Lassco and The Philosophers

posted on 01 Mar 2024

We had the privillage to design a stand that would work to wall mount and free stands these recently discovered pair of marble plaques.

We wanted to share their story here curtessy of our client Lassco. Please read their blog on them here

Metal armature mounts for carved marble metal work mount maker 


A wonderful discovery: a pair of 300year old Venetian carved marble plaques – Anthony Reeve, buyer at LASSCO Three Pigeons, tells all:

We’ve bought something rather special. It has taken a bit of work to discover exactly what we have got our hands on, but at every step of the way it has been a voyage of discovery.

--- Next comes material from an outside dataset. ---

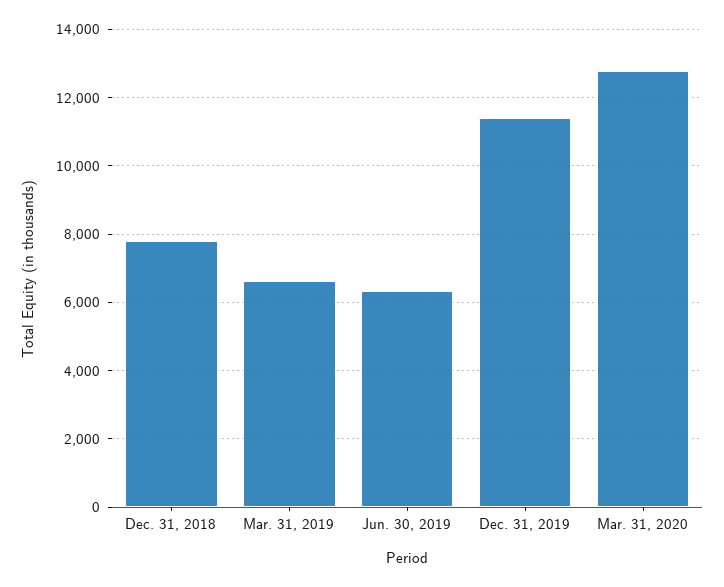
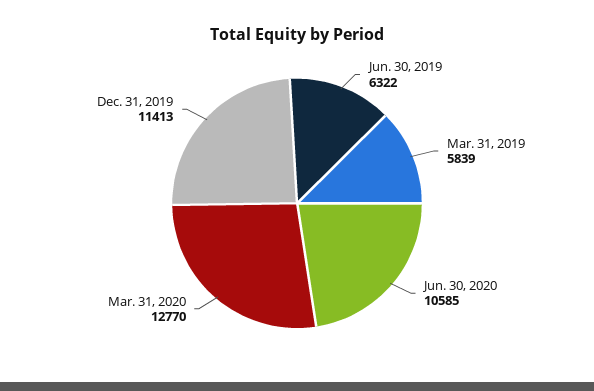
Dec. 31, 2018: 7800 -> none
Mar. 31, 2019: 6600 -> 5839
Jun. 30, 2020: none -> 10585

It all started on a beautiful sunny day in a house in the New Forest, Hampshire. I was there to look through and buy some very interesting stained glass “hangers” – small round and diamond sections of leaded stained-glass stacked in a box, wrapped in old newspaper. A deal was done, and a cup of coffee was had, before heading-off to the next port-of-call, in Dorset. Before leaving though, as an after-thought, there were a couple of pots and other bits to have a look at, just outside the conservatory. By the fence, was a green plastic box and in it were two carved marble plaques. Each plaque was carved in relief with the profile of a bearded man – and they were beautifully carved too. The back of each plaque had a rusty old peg sticking out. They were slightly green with algae having been sat outside in the plastic crate for some time.


The vendor had said that they, the stained glass and the marble plaques, had belonged to their late grandfather – he had been an antiques dealer. But the time had come to sell them. After the stained glass deal I was a bit spent-out (it had all added up) but a subsidiary deal was done, the bearded men plaques were added to the haul, and off I went.

Back at base, Tom and I started to look into the history of both the plaques and of the antiques dealer that had owned them. We very carefully cleaned the marble. We had a museum display-stand company make some stands so the plaques can either be wall-mounted or securely stood upright. The more we looked at the wonderful carving and the more we looked for comparisons, the better it started to get.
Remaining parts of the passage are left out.